WHAT TO PRODUCE: Write the data out in full and word for word. Do not include images.

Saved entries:
++++++++

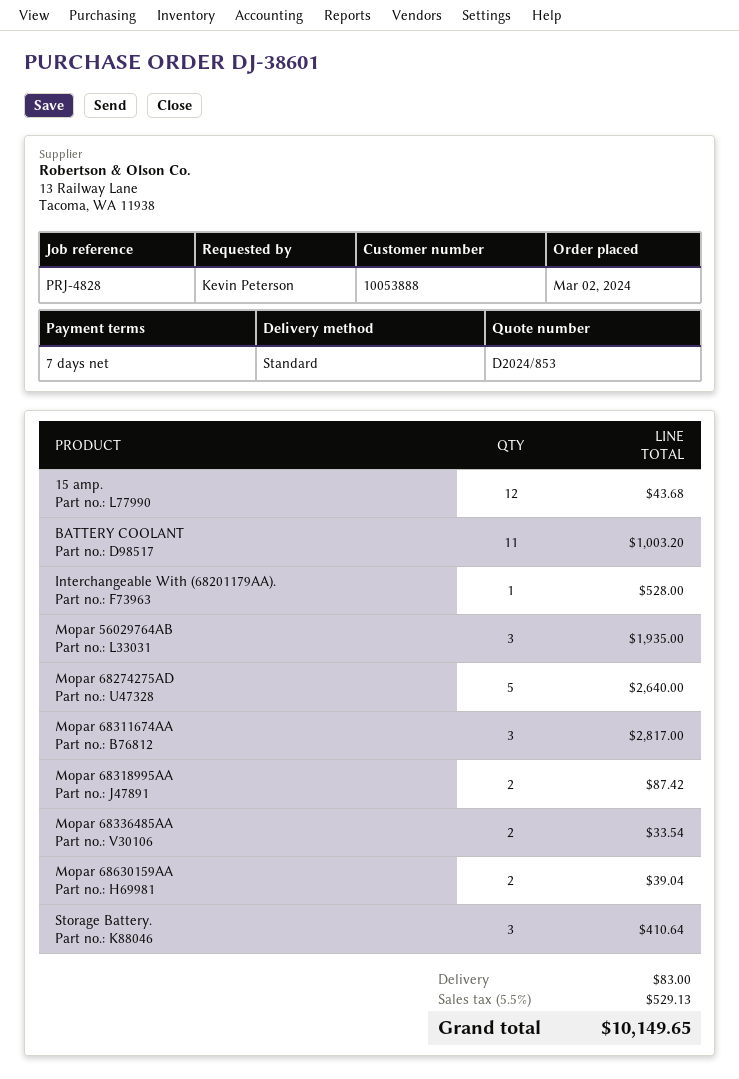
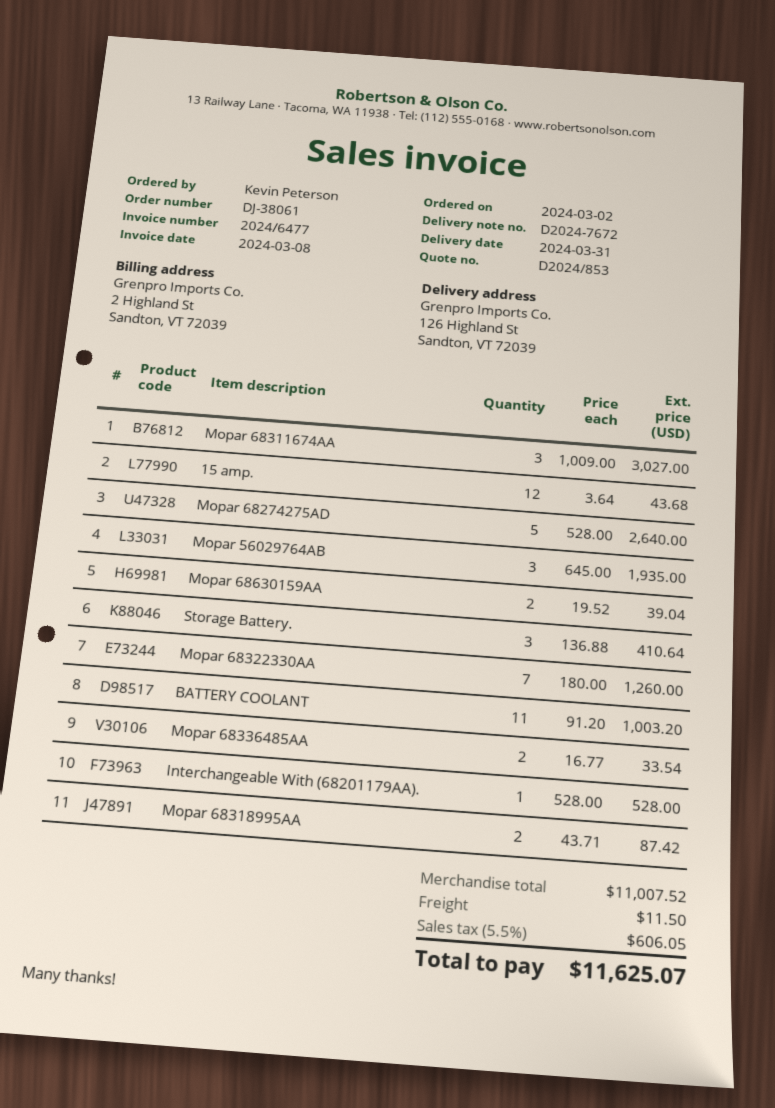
order number: DJ-38601 -> DJ-38061
Mopar 68311674AA: 3 for 2817.00 -> 3 for 3027.00
Mopar 68322330AA: none -> 7 for 1260.00
shipping: 83.00 -> 11.50
tax: 5.5% = 529.13 -> 5.5% = 606.05
total: 10149.65 -> 11625.07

++++++++

RESPONSE TO THIS EXERCISE:
order number: DJ-38601 -> DJ-38061
Mopar 68311674AA: 3 for 2817.00 -> 3 for 3027.00
Mopar 68322330AA: none -> 7 for 1260.00
shipping: 83.00 -> 11.50
tax: 5.5% = 529.13 -> 5.5% = 606.05
total: 10149.65 -> 11625.07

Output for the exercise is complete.